__What you should do__
Tally the lines below that hold the string "EPoSe", and give only the tally.

Change detection data:
Start of Block
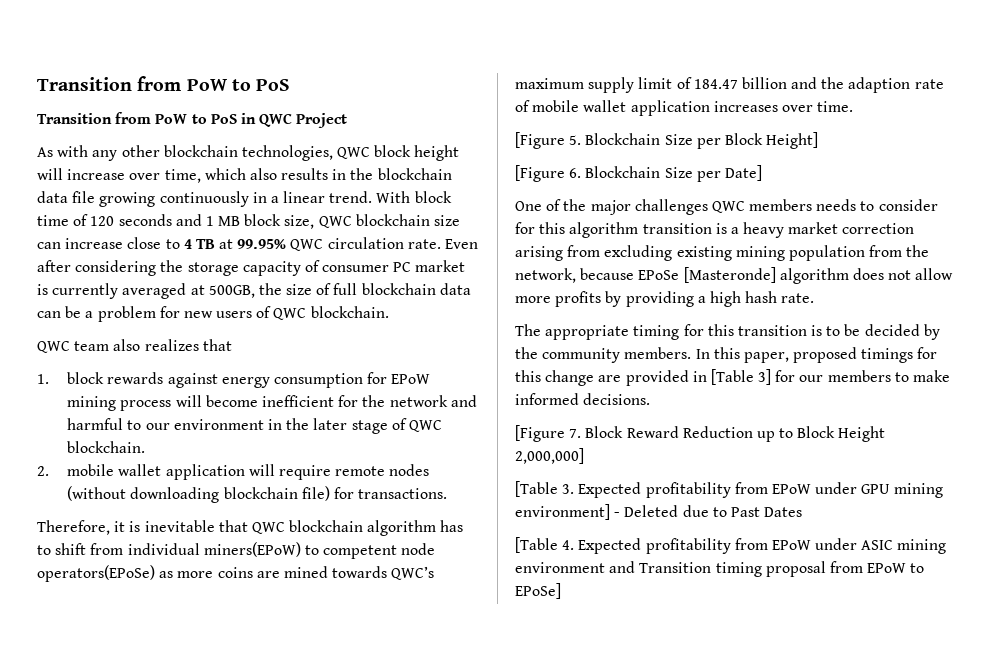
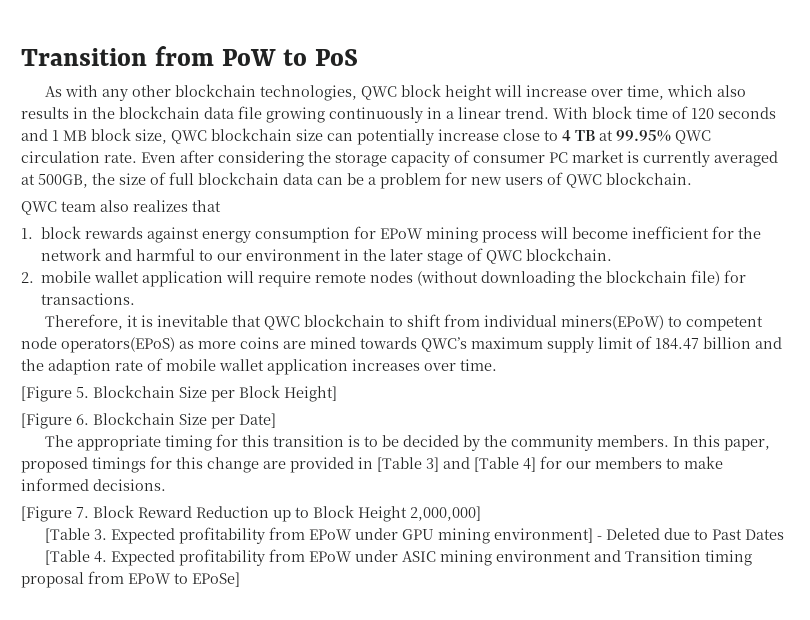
[37,76,291,91] [37,112,348,128] Transition from PoW to PoS // Transition from PoW to PoS in QWC Project -> [21,46,359,66] Transition from PoW to PoS
(61, 245) none -> [357,129,434,145] potentially
(220, 495) none -> [579,271,603,283] the
[367,520,464,536] algorithm has -> (385, 320) none
[37,565,155,582] operators(EPoSe) -> [61,337,175,353] operators(EPoS)
[515,199,938,215] [515,222,915,238] [515,245,930,261] [515,267,954,284] [515,291,815,307] // One of the major challenges QWC members needs to consider for this algorithm transition is a heavy market correction arising from excluding existing mining population from the network, because EPoSe [Masteronde] algorithm does not allow more profits by providing a high hash rate. -> (276, 420) none
(772, 377) none -> [443,457,536,472] and [Table 4]

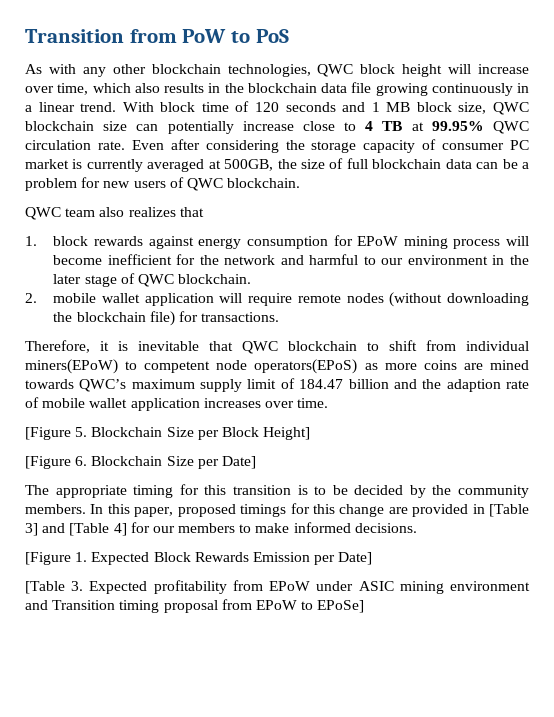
[76,505,481,522] 7. Block Reward Reduction up to Block Height 2,000,000] -> [75,552,373,565] 1. Expected Block Rewards Emission per Date]
[401,528,784,544] [44,549,398,566] GPU mining environment] - Deleted due to Past Dates // [Table 4. Expected profitability from EPoW under -> (354, 586) none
End of Block
__Output of the task__
2